L’attitude des locuteurs vis-à-vis de la langue est un facteur qu’un sociolinguiste ne peut balayer d’un revers de la main. Or, les locuteurs jugent la langue en fonction de critères sociaux certes subjectifs, certes arbitraires, mais qui, partagés par l’ensemble d’un groupe social, deviennent un phénomène social objectif. Autrement dit, et sans jeu de mots, les jugements de valeur, la subjectivité, des locuteurs sont des facteurs objectifs que le linguiste ne peut pas ignorer.

L’attitude des linguistes vis-à-vis de la qualité de la langue peut s’expliquer lorsqu’il s’agit d’étudier le fonctionnement de systèmes linguistiques, mais dès qu’on s’intéresse à la linguistique appliquée, on ne peut plus tenir ce jugement. Dans ce domaine, on ne peut pas ne pas tenir compte de la notion de qualité de la langue, que ce soit en grammaire (quelles structures retenir ou condamner ? sur quelle base ?), en lexicographie (quels termes retenir dans une nomenclature ? quelles marques d’usage leur accoler ?),  en terminologie (quels termes retenir, éliminer, créer ? selon quel mode de formation ?), en traduction (quel équivalent choisir ? qu’est-ce qu’une bonne traduction, une traduction idiomatique ?), en didactique des langues (quelle norme enseigner ?), en analyse des erreurs (sur quelle base déterminer les erreurs ?), en lisibilité (quelles sont les règles optimales de lisibilité ?), etc.

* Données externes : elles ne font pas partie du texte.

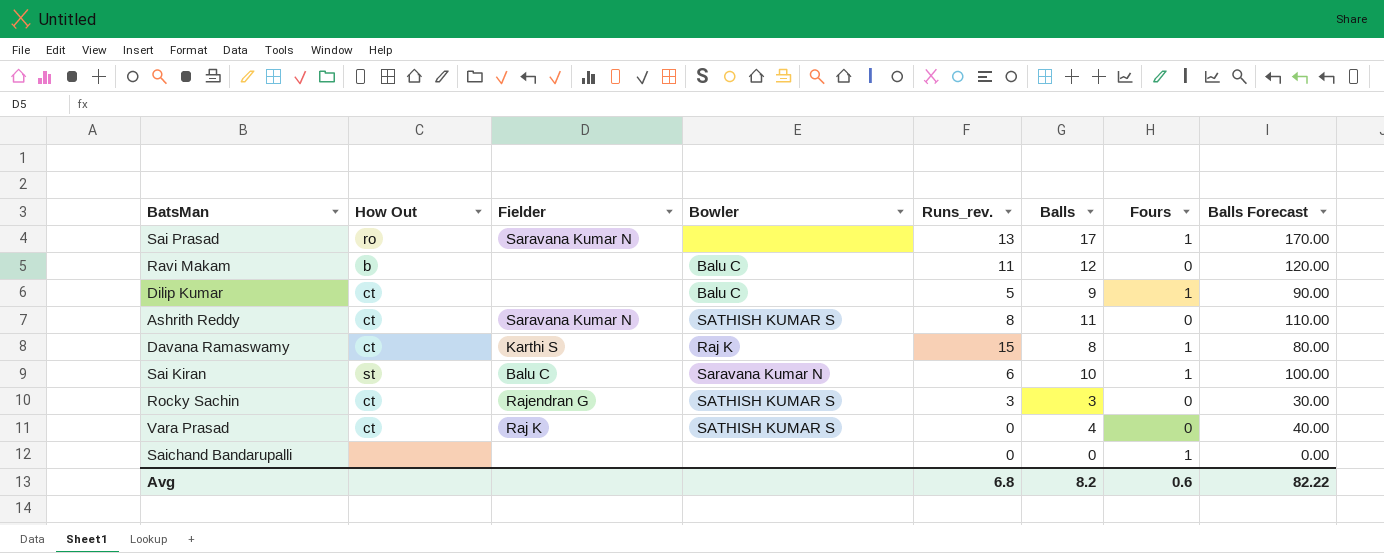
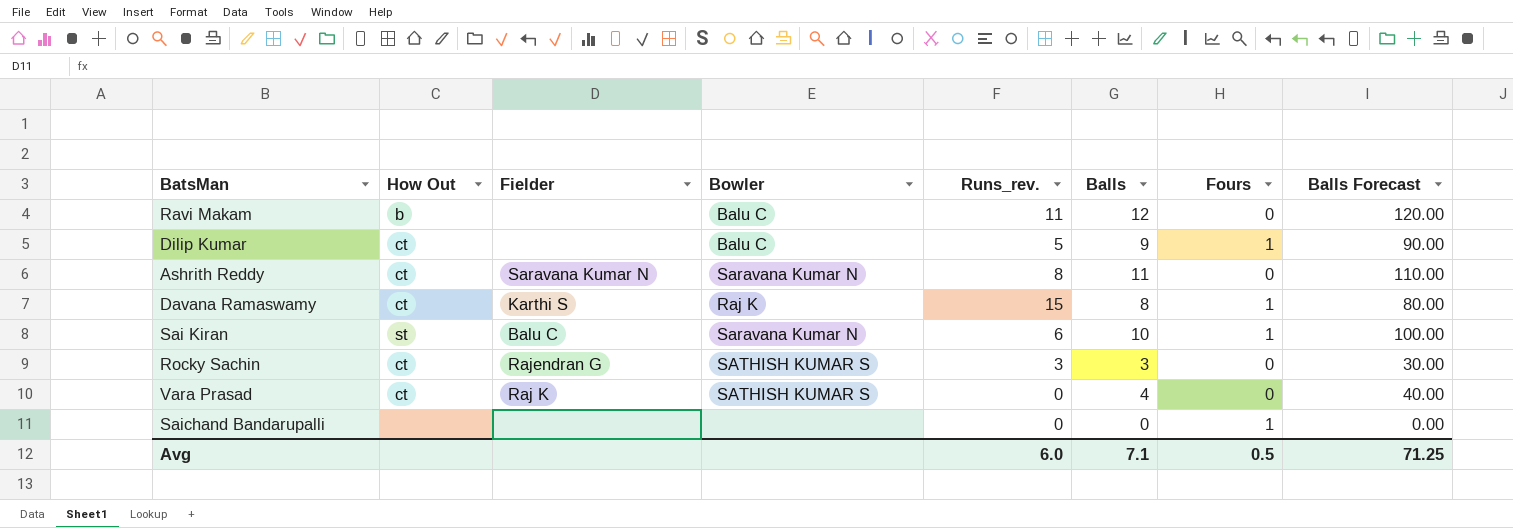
row Sai Prasad: ro | Saravana Kumar N | none | 13 | 17 | 1 | 170.00 -> none
Ashrith Reddy | Bowler: SATHISH KUMAR S -> Saravana Kumar N
Avg | Runs_rev.: 6.8 -> 6.0
Avg | Balls: 8.2 -> 7.1
Avg | Fours: 0.6 -> 0.5
Avg | Balls Forecast: 82.22 -> 71.25

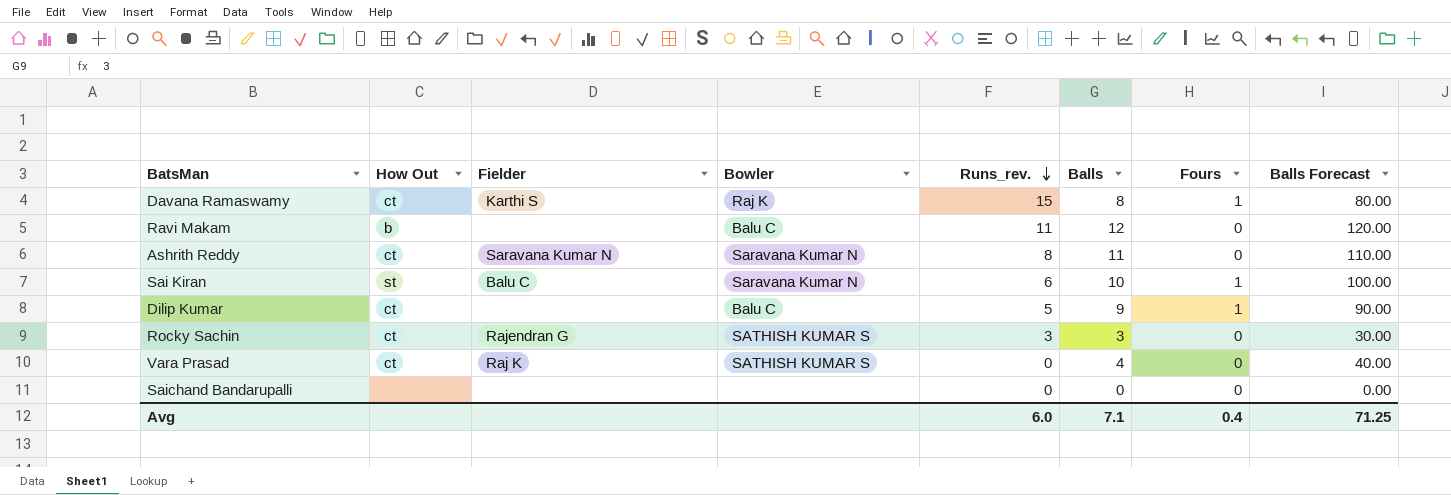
row order: none -> Runs_rev. descending
Saichand Bandarupalli | Fours: 1 -> 0
Avg | Fours: 0.5 -> 0.4

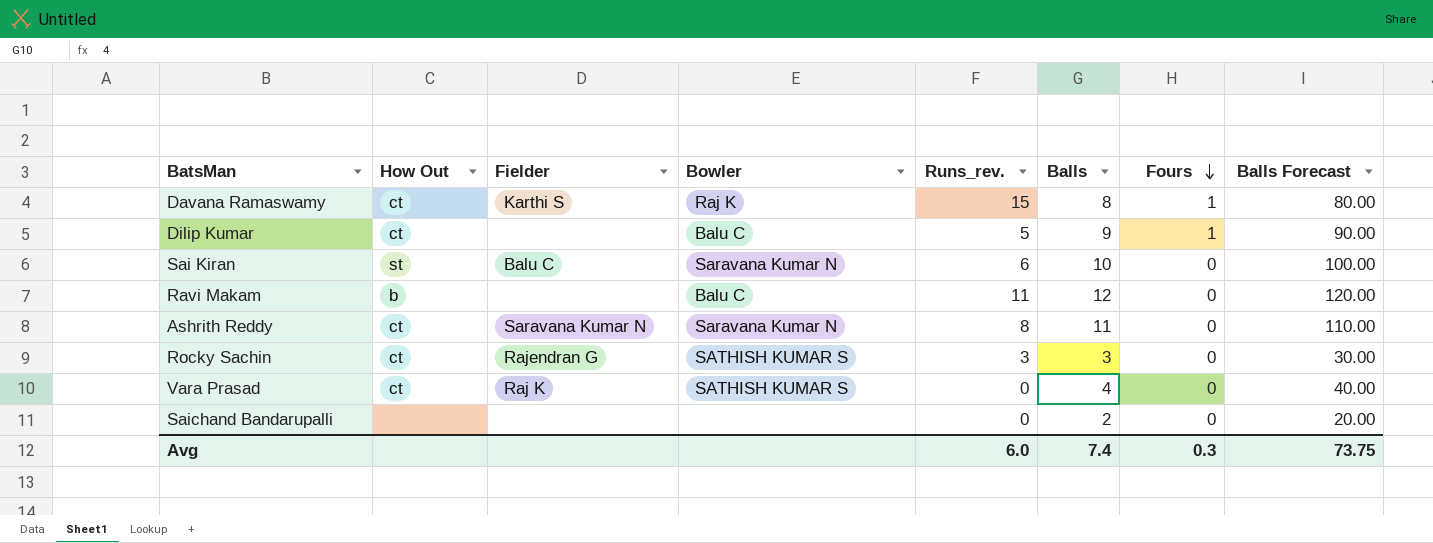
row order: Runs_rev. descending -> Fours descending
Sai Kiran | Fours: 1 -> 0
Saichand Bandarupalli | Balls: 0 -> 2
Saichand Bandarupalli | Balls Forecast: 0.00 -> 20.00
Avg | Balls: 7.1 -> 7.4
Avg | Fours: 0.4 -> 0.3
Avg | Balls Forecast: 71.25 -> 73.75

D’ailleurs des sociolinguistes comme Labov(4) reconnaissent l’existence d’un dialecte standard à partir duquel toutes les formes de langue sont évaluées. Ils admettent que ce standard est le dialecte des classes dirigeantes; qu’il est considéré comme la norme même par les classes populaires; que tous les locuteurs d’un dialecte stigmatisé ont un accès potentiel à la grammaire et au vocabulaire du standard, qu’ils l’utilisent ou non dans leur communication quotidienne; que les membres de groupes stigmatisés du fait de leur dialecte désirent acquérir le dialecte valorisé; que même dans les dialectes les plus stigmatisés, il y a des règles grammaticales et lexicales à observer et que le non-respect de ces règles entraîne des sanctions sociales (moquerie, exclusion); que l’ensemble de la société reconnaît la nécessité d’enseigner à l’école le standard et accepte les normes de correction de l’école.

Finalement, les linguistes les plus hostiles à la notion de qualité de la langue ne manquent pas d’observer eux aussi, à l’oral et à l’écrit, les règles de correction linguistique selon l’usage dominant dans leur société. Comme quoi la notion de qualité de la langue s’impose à tout le monde.

Mots-clés : sociolinguistique, idéologie linguistique, qualité de la langue, langue française au Québec.


1 Guillaume Lamy (sous la direction de), C’est encore faux ! Cinquante idées déconstruites par des spécialistes, Septentrion, Québec, 2013.
2 Les Insolences du frère Untel, par Jean-Paul Desbiens, Éditions de l’Homme, Montréal, 1960.
3 Dominique Maingueneau, in Jean-Michel Éloy, La qualité de la langue ? Le cas du français, Honoré Champion, Paris, 1995, p. 41.
4 William Labov, Sociolinguistique, éd. de Minuit, Paris, 1976; Le parler ordinaire : la langue dans les ghettos noirs des États-Unis, éd. de Minuit, Paris, 1978.